Provide the data again exactly, including every line that follows.

Data to examine:
# # # # #
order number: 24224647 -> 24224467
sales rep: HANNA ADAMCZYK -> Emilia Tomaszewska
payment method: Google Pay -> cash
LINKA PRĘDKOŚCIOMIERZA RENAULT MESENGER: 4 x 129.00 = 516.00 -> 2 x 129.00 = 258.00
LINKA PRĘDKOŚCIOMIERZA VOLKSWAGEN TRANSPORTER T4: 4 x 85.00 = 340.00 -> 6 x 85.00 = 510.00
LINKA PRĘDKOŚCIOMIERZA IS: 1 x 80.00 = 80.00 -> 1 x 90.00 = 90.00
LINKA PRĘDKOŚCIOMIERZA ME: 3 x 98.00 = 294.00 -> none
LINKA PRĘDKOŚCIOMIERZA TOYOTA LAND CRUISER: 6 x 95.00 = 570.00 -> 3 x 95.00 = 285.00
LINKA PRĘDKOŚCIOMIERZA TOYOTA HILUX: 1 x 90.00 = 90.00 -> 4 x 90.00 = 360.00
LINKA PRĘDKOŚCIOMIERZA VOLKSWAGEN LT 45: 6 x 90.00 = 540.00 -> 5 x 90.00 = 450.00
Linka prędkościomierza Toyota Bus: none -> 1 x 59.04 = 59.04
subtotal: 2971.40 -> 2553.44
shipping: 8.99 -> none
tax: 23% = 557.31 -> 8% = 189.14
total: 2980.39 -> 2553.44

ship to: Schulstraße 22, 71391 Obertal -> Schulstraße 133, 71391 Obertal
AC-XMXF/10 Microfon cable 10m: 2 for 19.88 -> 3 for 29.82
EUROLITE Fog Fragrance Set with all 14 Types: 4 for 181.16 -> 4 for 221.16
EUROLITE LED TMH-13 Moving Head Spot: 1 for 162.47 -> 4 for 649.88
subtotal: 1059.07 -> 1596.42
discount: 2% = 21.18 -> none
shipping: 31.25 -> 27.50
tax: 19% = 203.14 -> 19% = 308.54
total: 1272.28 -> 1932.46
# # # # #
Solution below:
order number: 24224647 -> 24224467
sales rep: HANNA ADAMCZYK -> Emilia Tomaszewska
payment method: Google Pay -> cash
LINKA PRĘDKOŚCIOMIERZA RENAULT MESENGER: 4 x 129.00 = 516.00 -> 2 x 129.00 = 258.00
LINKA PRĘDKOŚCIOMIERZA VOLKSWAGEN TRANSPORTER T4: 4 x 85.00 = 340.00 -> 6 x 85.00 = 510.00
LINKA PRĘDKOŚCIOMIERZA IS: 1 x 80.00 = 80.00 -> 1 x 90.00 = 90.00
LINKA PRĘDKOŚCIOMIERZA ME: 3 x 98.00 = 294.00 -> none
LINKA PRĘDKOŚCIOMIERZA TOYOTA LAND CRUISER: 6 x 95.00 = 570.00 -> 3 x 95.00 = 285.00
LINKA PRĘDKOŚCIOMIERZA TOYOTA HILUX: 1 x 90.00 = 90.00 -> 4 x 90.00 = 360.00
LINKA PRĘDKOŚCIOMIERZA VOLKSWAGEN LT 45: 6 x 90.00 = 540.00 -> 5 x 90.00 = 450.00
Linka prędkościomierza Toyota Bus: none -> 1 x 59.04 = 59.04
subtotal: 2971.40 -> 2553.44
shipping: 8.99 -> none
tax: 23% = 557.31 -> 8% = 189.14
total: 2980.39 -> 2553.44

ship to: Schulstraße 22, 71391 Obertal -> Schulstraße 133, 71391 Obertal
AC-XMXF/10 Microfon cable 10m: 2 for 19.88 -> 3 for 29.82
EUROLITE Fog Fragrance Set with all 14 Types: 4 for 181.16 -> 4 for 221.16
EUROLITE LED TMH-13 Moving Head Spot: 1 for 162.47 -> 4 for 649.88
subtotal: 1059.07 -> 1596.42
discount: 2% = 21.18 -> none
shipping: 31.25 -> 27.50
tax: 19% = 203.14 -> 19% = 308.54
total: 1272.28 -> 1932.46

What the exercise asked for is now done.